▶ **Goal of the exercise**: What you return must be every line below that includes the word "cljs".
#### Data in this exercise
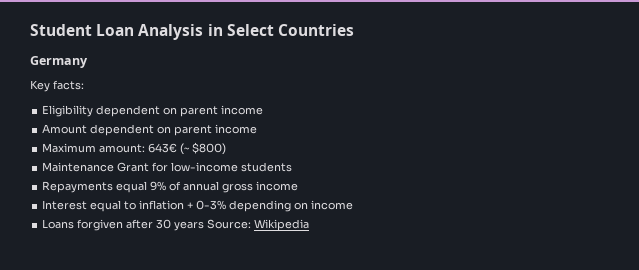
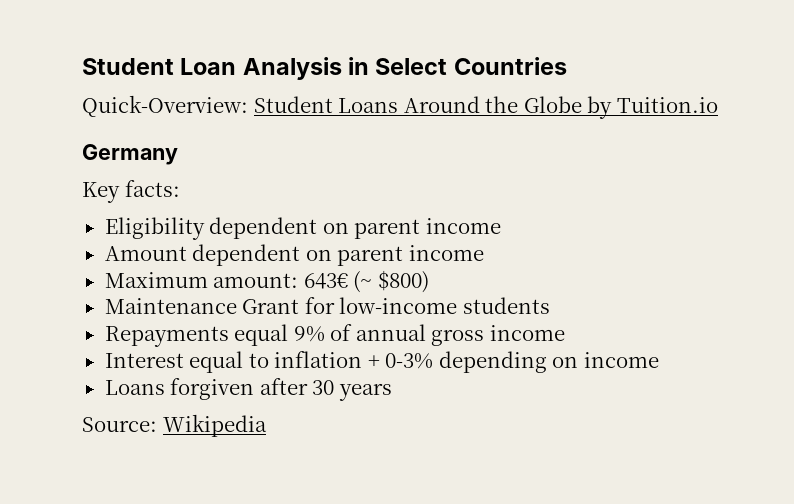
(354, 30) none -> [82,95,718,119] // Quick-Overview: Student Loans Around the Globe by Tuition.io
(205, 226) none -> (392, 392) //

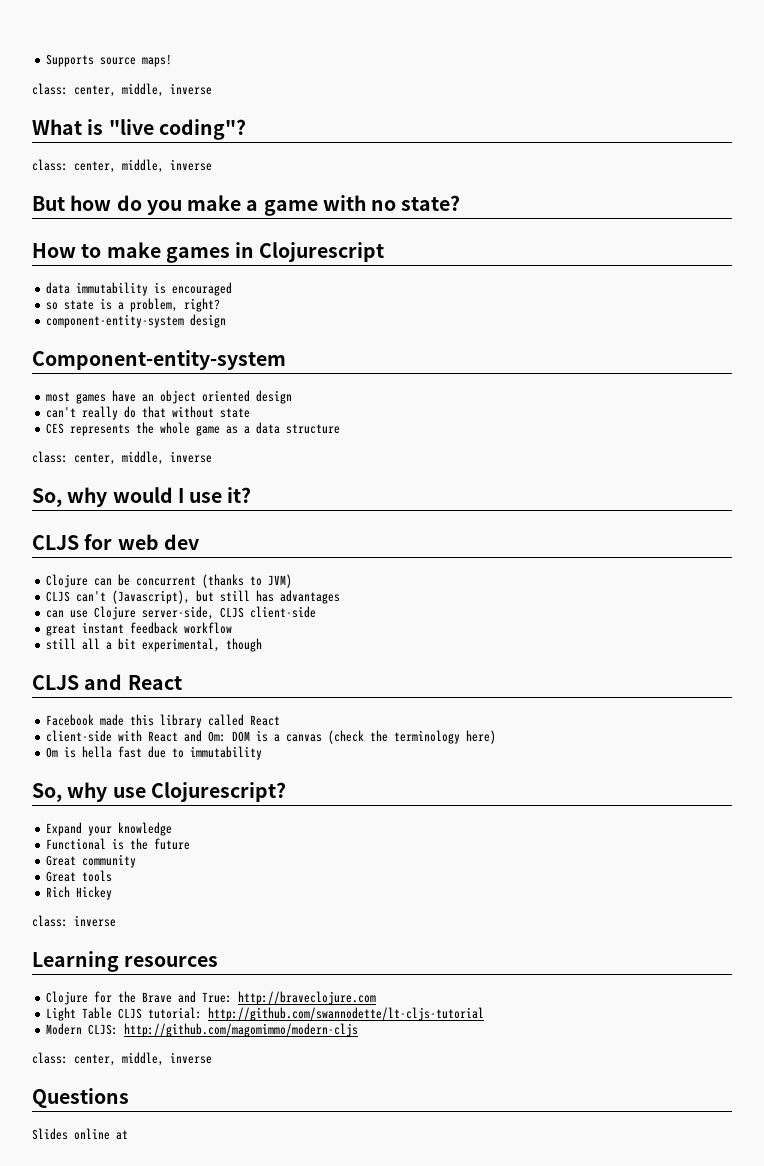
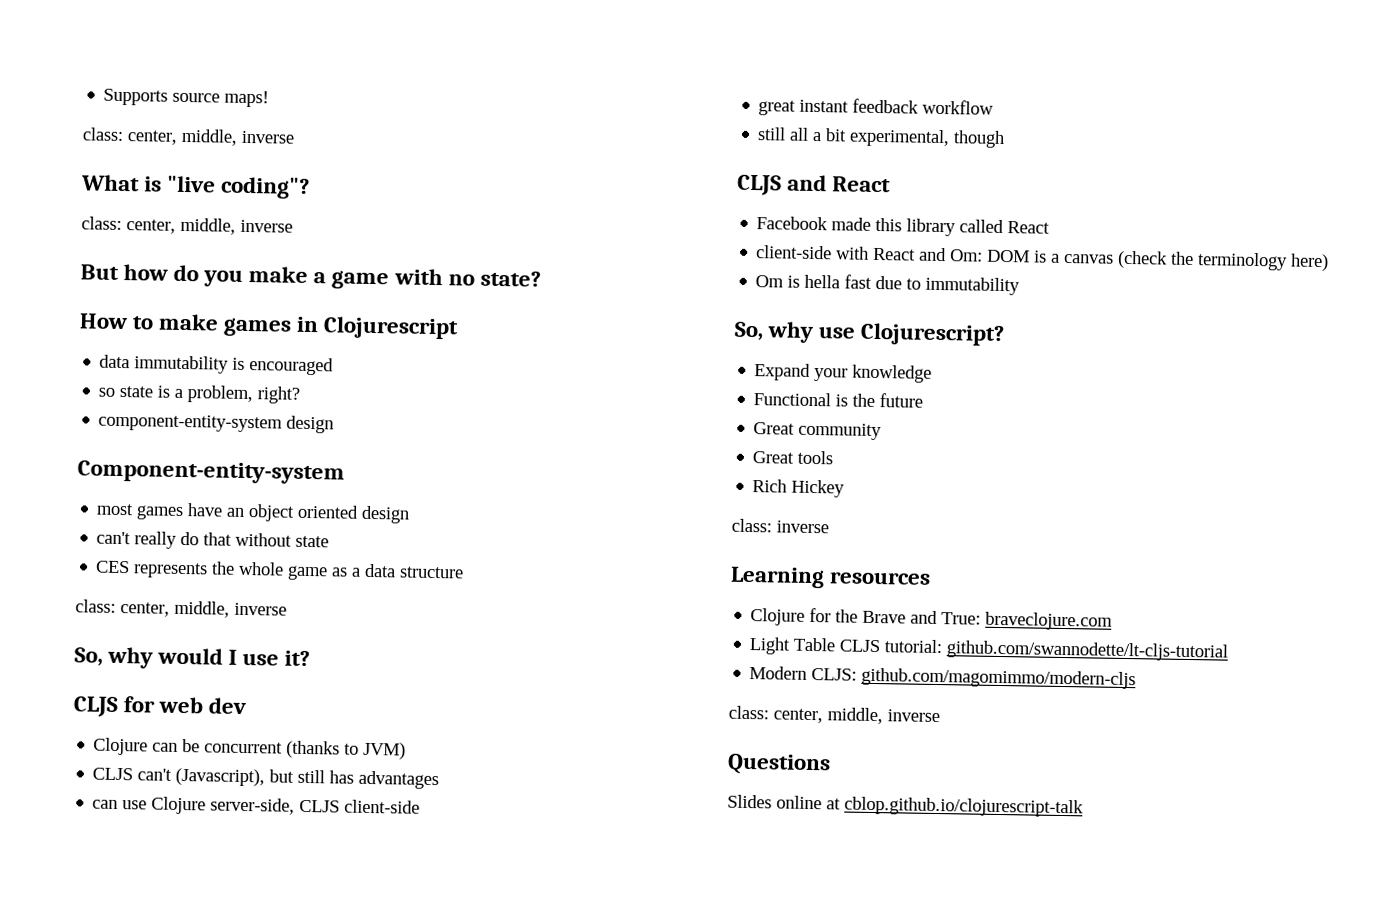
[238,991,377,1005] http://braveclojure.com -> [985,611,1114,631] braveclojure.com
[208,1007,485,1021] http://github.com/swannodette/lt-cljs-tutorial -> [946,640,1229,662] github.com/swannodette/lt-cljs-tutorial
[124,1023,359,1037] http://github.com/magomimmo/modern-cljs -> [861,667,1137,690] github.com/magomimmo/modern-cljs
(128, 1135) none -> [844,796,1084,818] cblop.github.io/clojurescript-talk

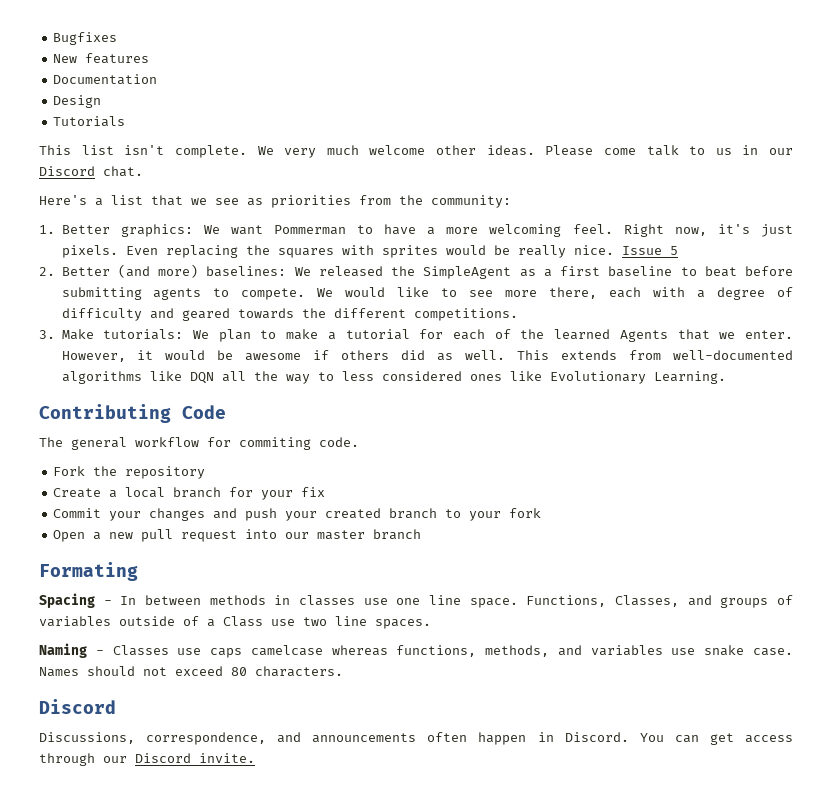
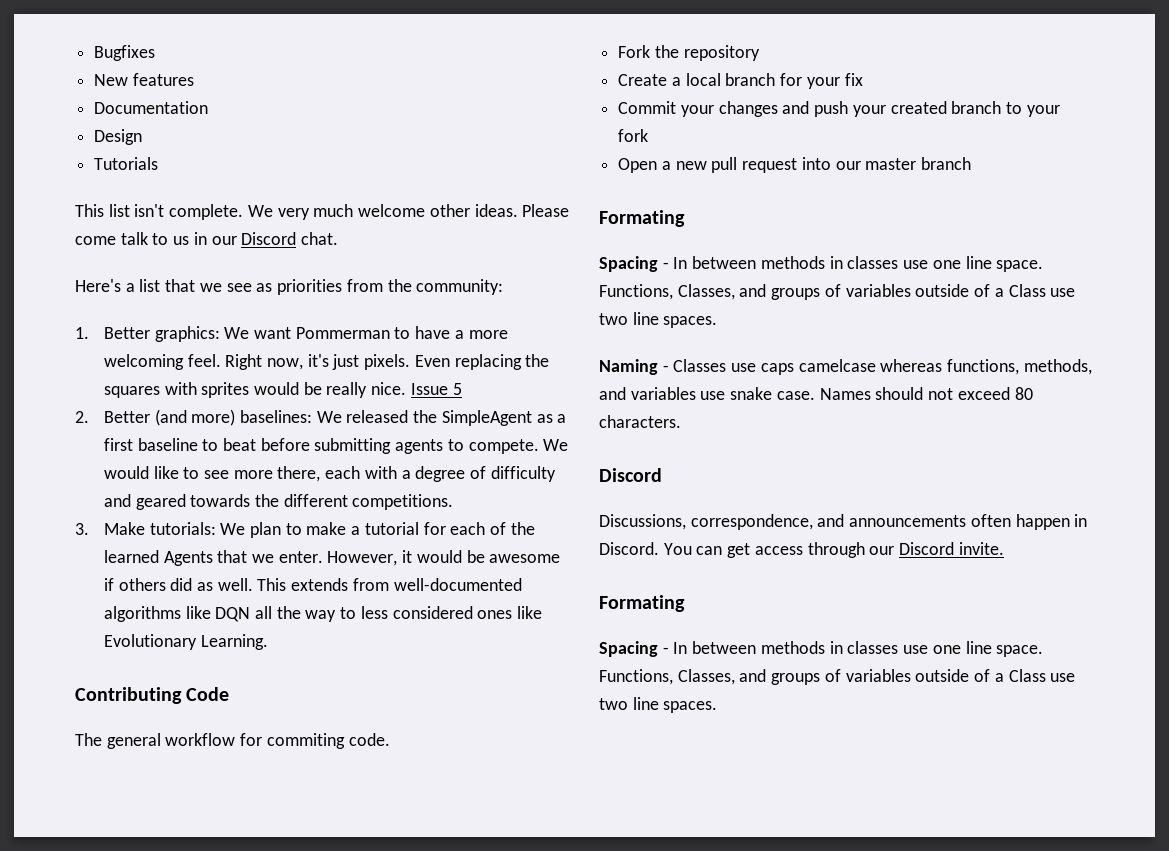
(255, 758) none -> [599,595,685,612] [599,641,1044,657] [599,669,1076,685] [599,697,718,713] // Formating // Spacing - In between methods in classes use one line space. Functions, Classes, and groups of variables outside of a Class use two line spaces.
########
▶ **Response to this exercise**:
[208,1007,485,1021] http://github.com/swannodette/lt-cljs-tutorial -> [946,640,1229,662] github.com/swannodette/lt-cljs-tutorial
[124,1023,359,1037] http://github.com/magomimmo/modern-cljs -> [861,667,1137,690] github.com/magomimmo/modern-cljs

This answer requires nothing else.